▶ _Problem statement_:
In full and without alteration, print the records below, minus any images.

▶ _Listed entries_:
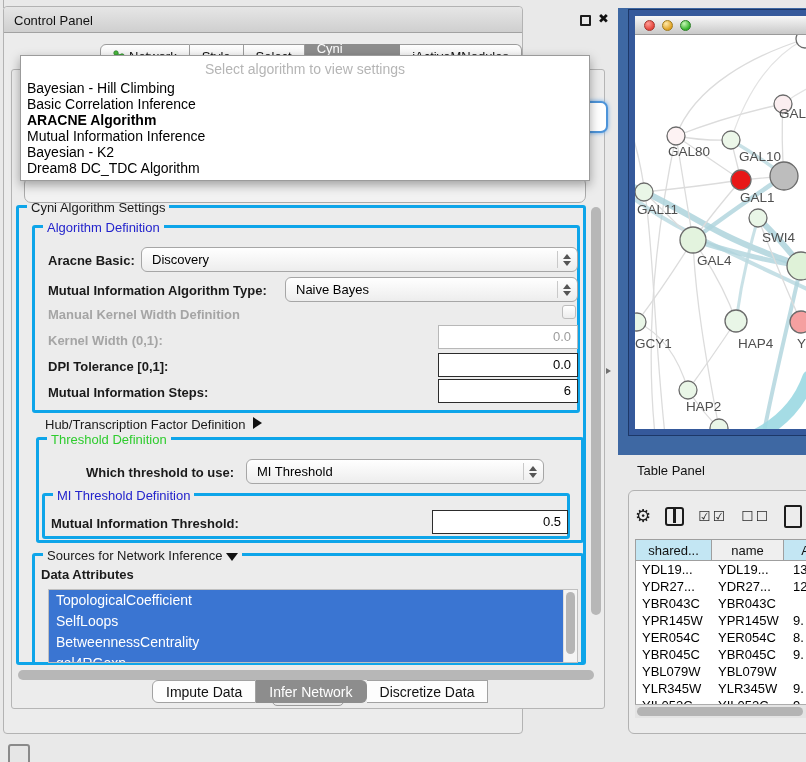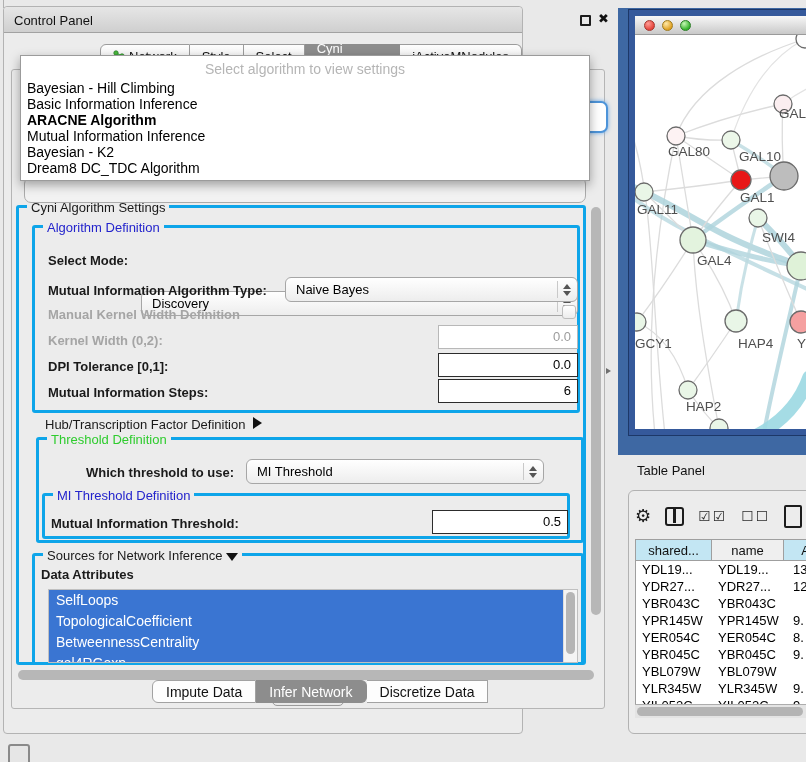"Basic Information Inference" div.item { text: Information -> Correlation }
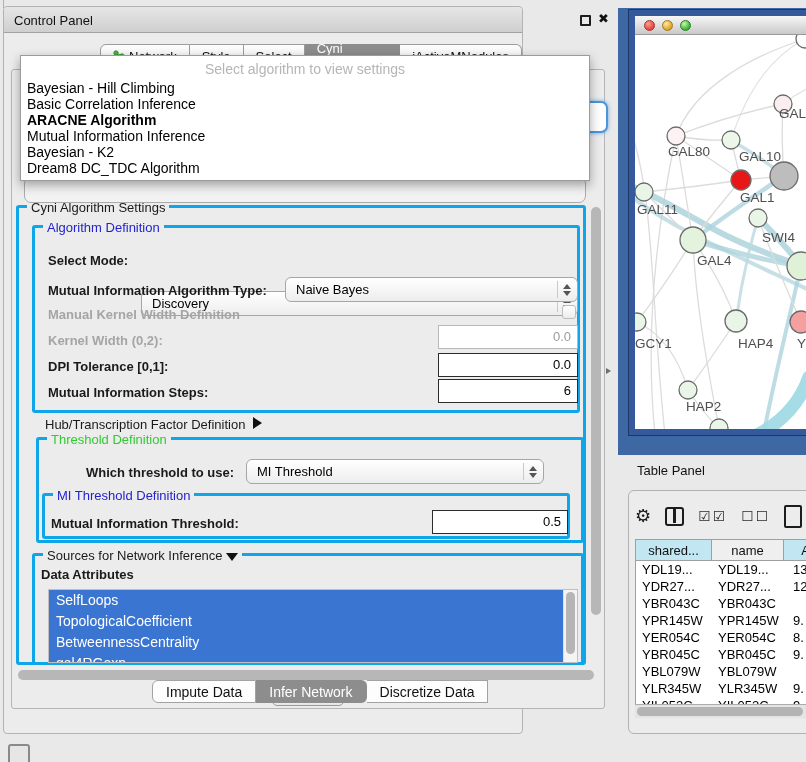"Select Mode:" span.abs { text: Select Mode -> Aracne Basic }
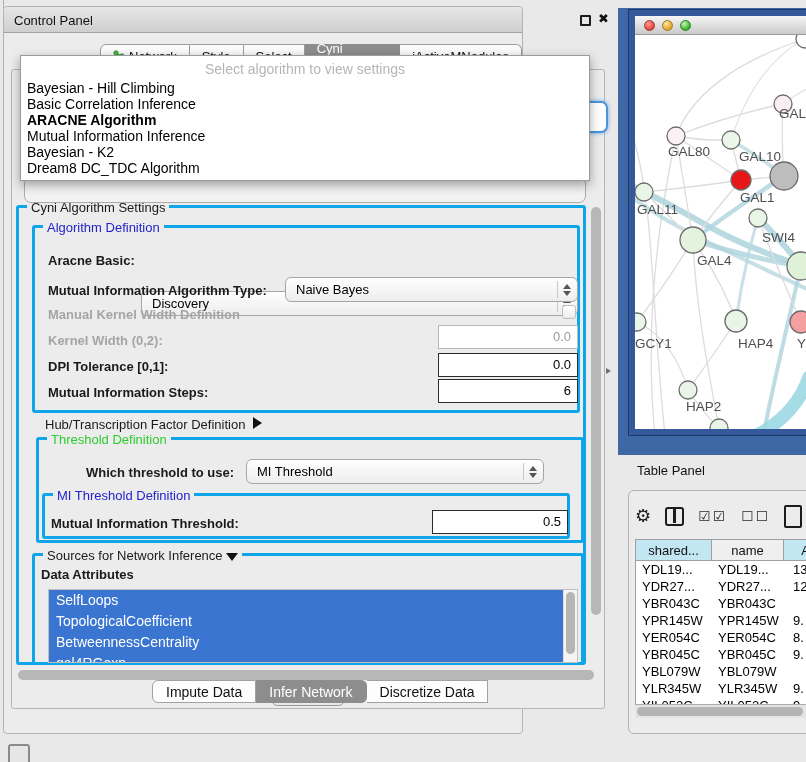"Discovery" div.abs { margin-top: 44px -> none }
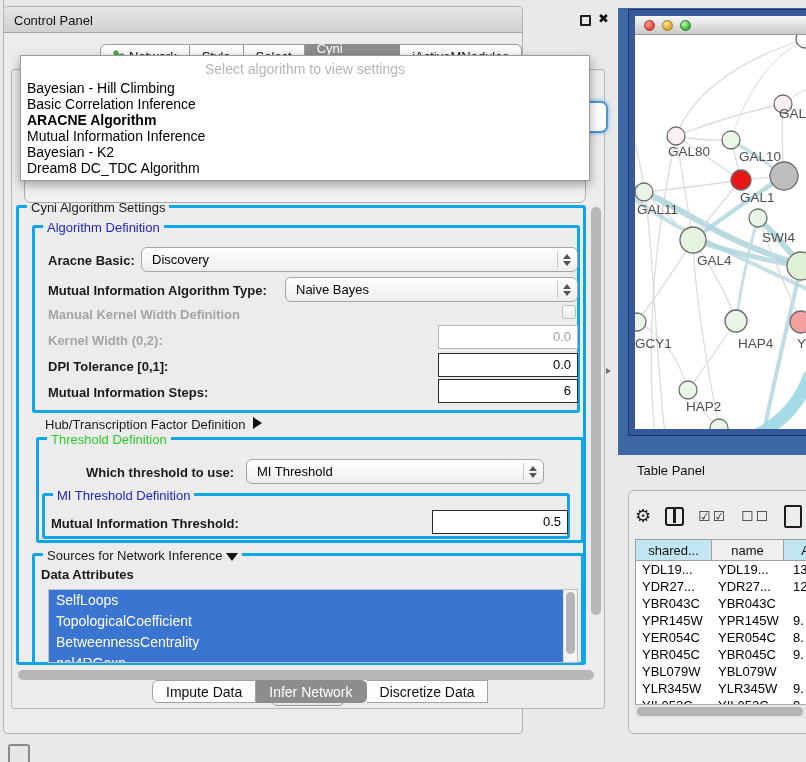"Kernel Width (0,2):" span.abs { text: 0,2 -> 0,1 }
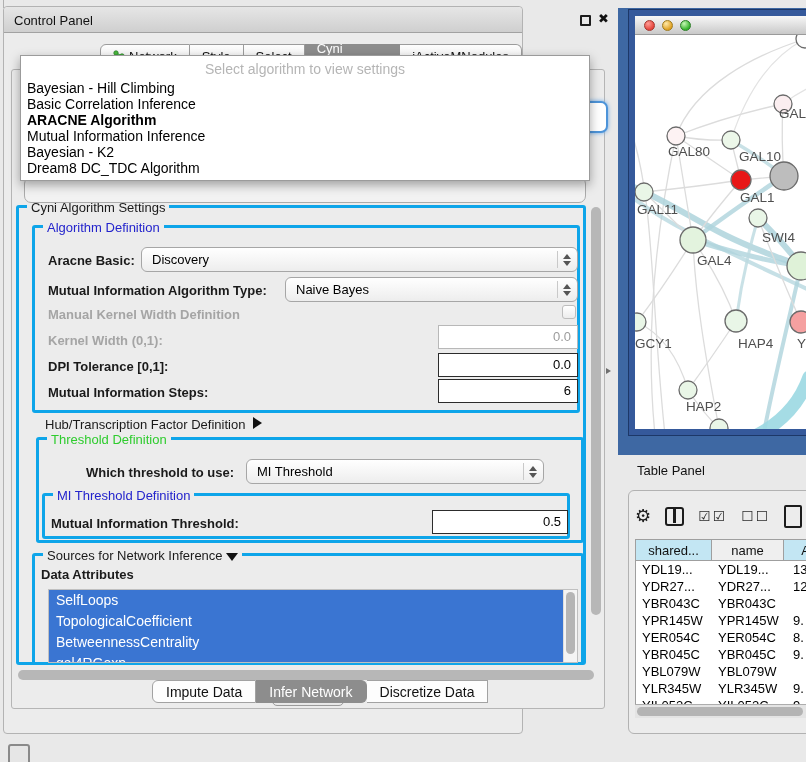"SelfLoops" div.attr-item { order: before "TopologicalCoefficient" -> after "TopologicalCoefficient" }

▶ _Answer box_:
"Basic Information Inference" div.item { text: Information -> Correlation }
"Select Mode:" span.abs { text: Select Mode -> Aracne Basic }
"Discovery" div.abs { margin-top: 44px -> none }
"Kernel Width (0,2):" span.abs { text: 0,2 -> 0,1 }
"SelfLoops" div.attr-item { order: before "TopologicalCoefficient" -> after "TopologicalCoefficient" }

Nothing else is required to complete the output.